# Problem to work on:
Range to copy from the entries below: the line containing "38 | Latitude: -18.92 -> -18.29" through the line containing "column SiteVisitID | position: 5 -> 3", inclusive. Retype only those lines, exactly, without any images.

# Task material:
----------------

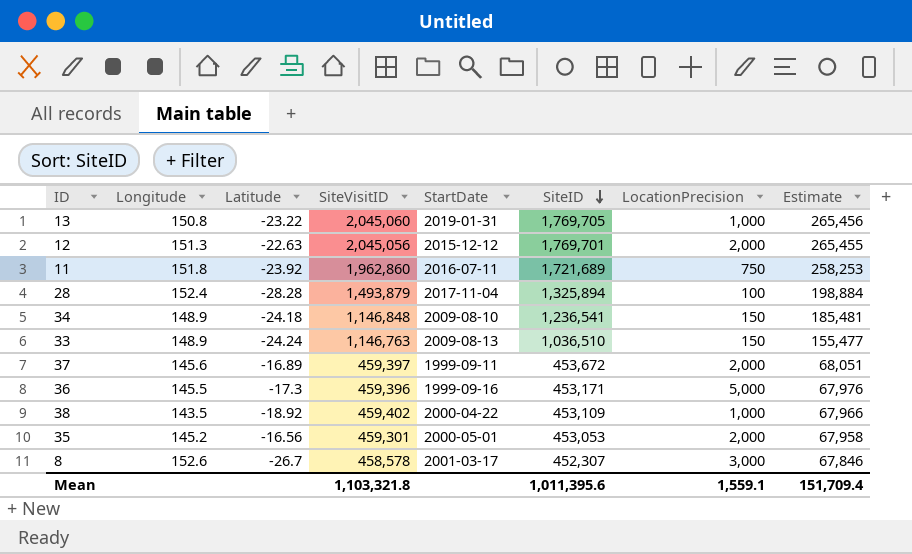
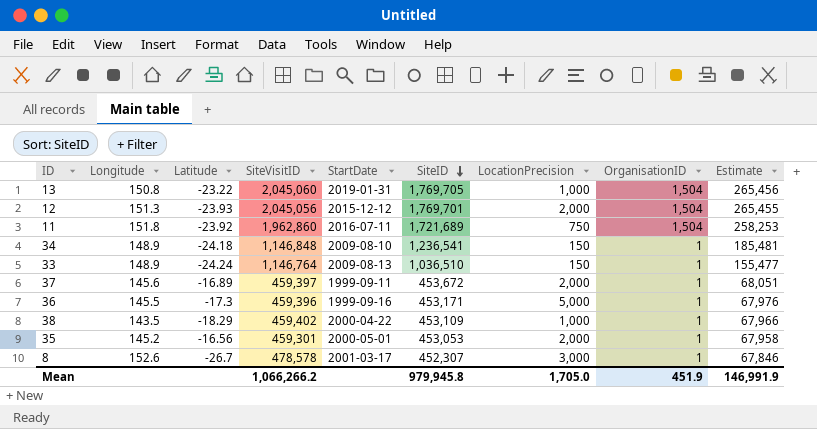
column OrganisationID | position: none -> 8
row 28: 152.4 | -28.28 | 1,493,879 | 2017-11-04 | 1,325,894 | 100 | 198,884 -> none
12 | Latitude: -22.63 -> -23.93
33 | SiteVisitID: 1,146,763 -> 1,146,764
38 | Latitude: -18.92 -> -18.29
8 | SiteVisitID: 458,578 -> 478,578
Mean | SiteVisitID: 1,103,321.8 -> 1,066,266.2
Mean | SiteID: 1,011,395.6 -> 979,945.8
Mean | LocationPrecision: 1,559.1 -> 1,705.0
Mean | Estimate: 151,709.4 -> 146,991.9

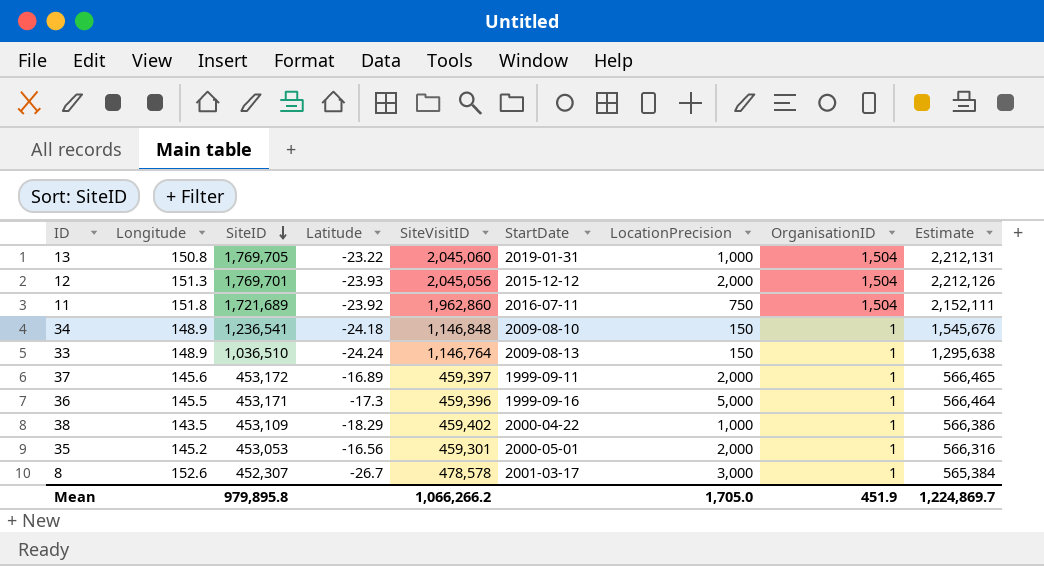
column SiteID | position: 6 -> 3
column Estimate | formula: [SiteID] * 0.15 -> [SiteID] * 1.25
37 | SiteID: 453,672 -> 453,172
Mean | SiteID: 979,945.8 -> 979,895.8
Mean | Estimate: 146,991.9 -> 1,224,869.7

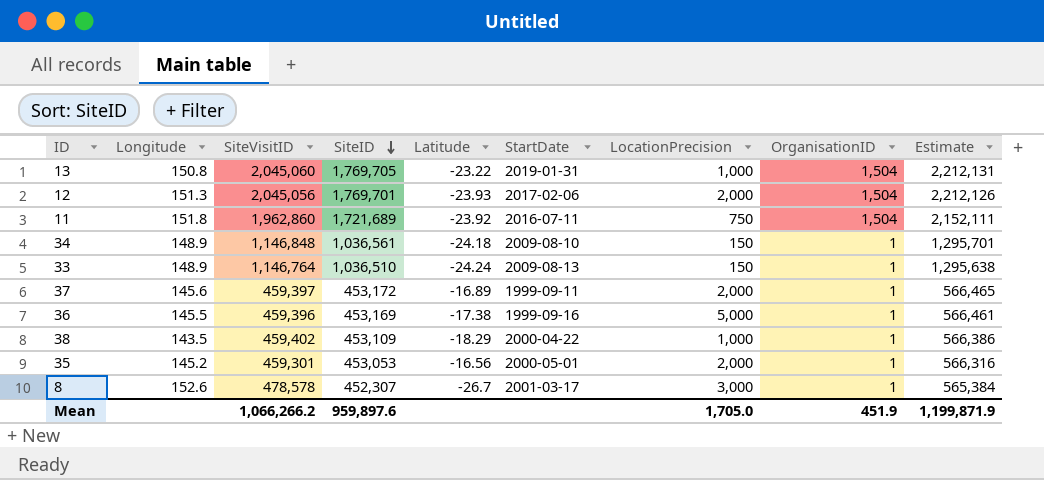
column SiteVisitID | position: 5 -> 3
12 | StartDate: 2015-12-12 -> 2017-02-06
34 | SiteID: 1,236,541 -> 1,036,561
34 | Estimate: 1,545,676 -> 1,295,701
36 | SiteID: 453,171 -> 453,169
36 | Latitude: -17.3 -> -17.38
36 | Estimate: 566,464 -> 566,461
Mean | SiteID: 979,895.8 -> 959,897.6
Mean | Estimate: 1,224,869.7 -> 1,199,871.9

----------------

# Solution for this exercise:
38 | Latitude: -18.92 -> -18.29
8 | SiteVisitID: 458,578 -> 478,578
Mean | SiteVisitID: 1,103,321.8 -> 1,066,266.2
Mean | SiteID: 1,011,395.6 -> 979,945.8
Mean | LocationPrecision: 1,559.1 -> 1,705.0
Mean | Estimate: 151,709.4 -> 146,991.9

column SiteID | position: 6 -> 3
column Estimate | formula: [SiteID] * 0.15 -> [SiteID] * 1.25
37 | SiteID: 453,672 -> 453,172
Mean | SiteID: 979,945.8 -> 979,895.8
Mean | Estimate: 146,991.9 -> 1,224,869.7

column SiteVisitID | position: 5 -> 3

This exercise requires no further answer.